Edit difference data
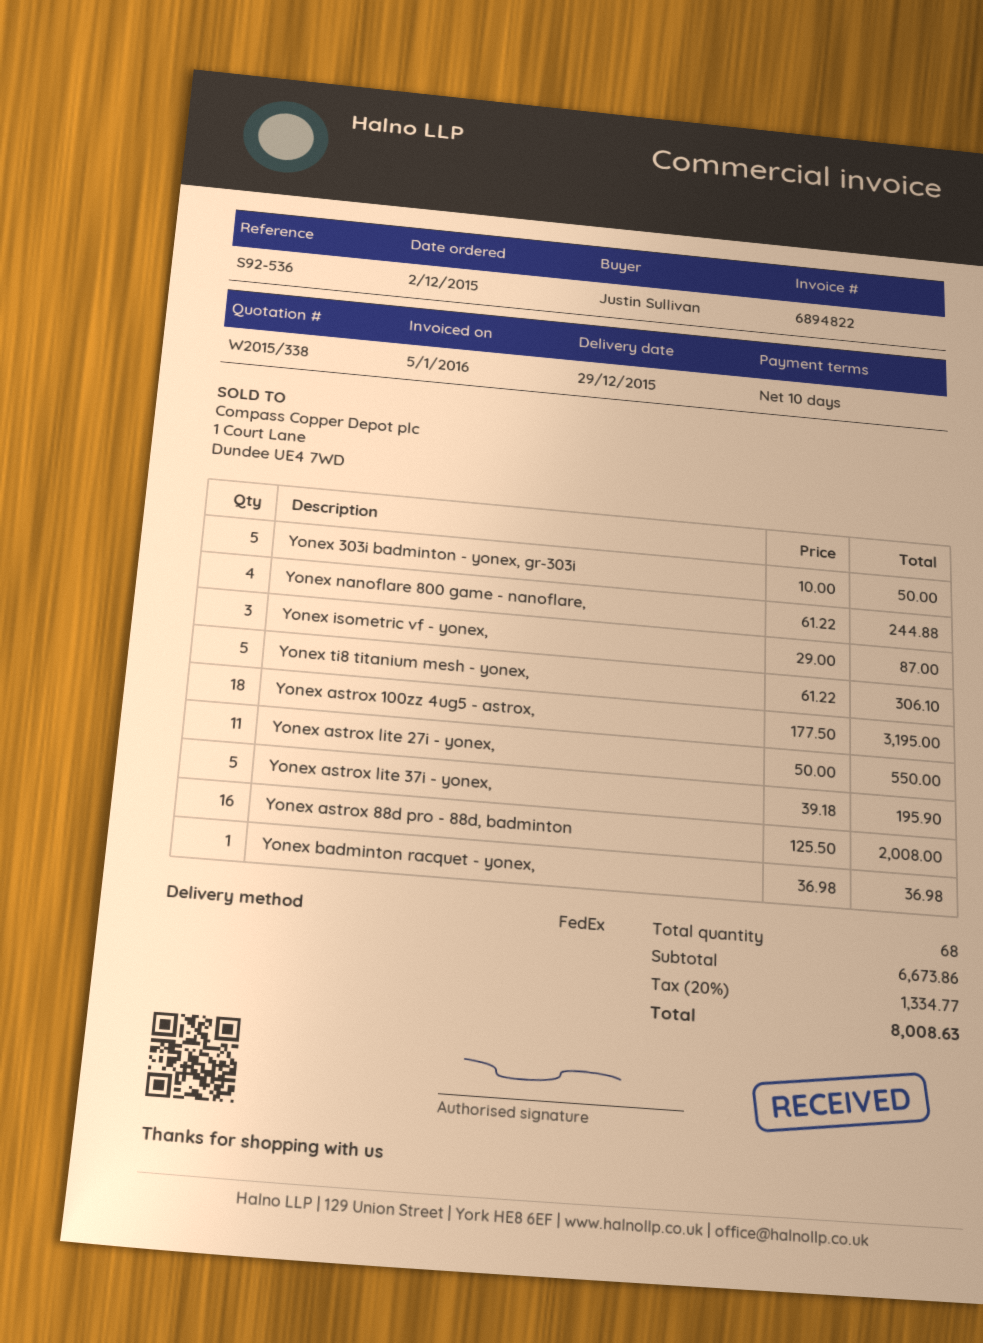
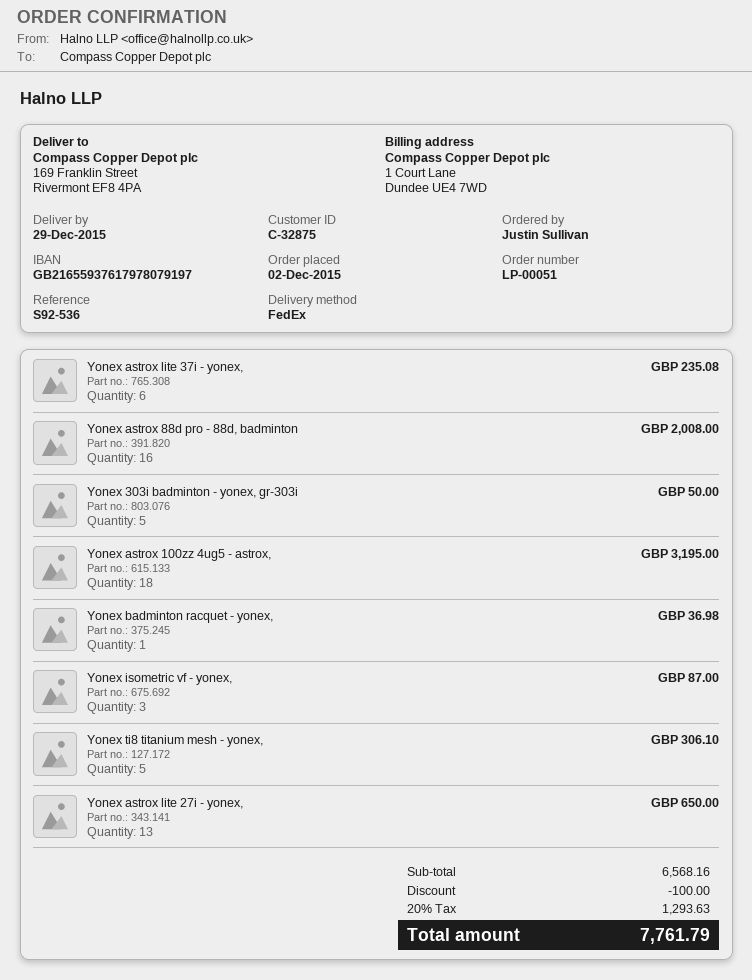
Yonex nanoflare 800 game - nanoflare,: 4 for 244.88 -> none
Yonex astrox lite 27i - yonex,: 11 for 550.00 -> 13 for 650.00
Yonex astrox lite 37i - yonex,: 5 for 195.90 -> 6 for 235.08
subtotal: 6673.86 -> 6568.16
discount: none -> 100.00
tax: 20% = 1334.77 -> 20% = 1293.63
total: 8008.63 -> 7761.79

*What the exercise asks*.
Only the lines from the one that contains "subtotal: 6673.86 -> 6568.16" to the end of the data should be output, exactly as they appear.

*Output for this task*.
subtotal: 6673.86 -> 6568.16
discount: none -> 100.00
tax: 20% = 1334.77 -> 20% = 1293.63
total: 8008.63 -> 7761.79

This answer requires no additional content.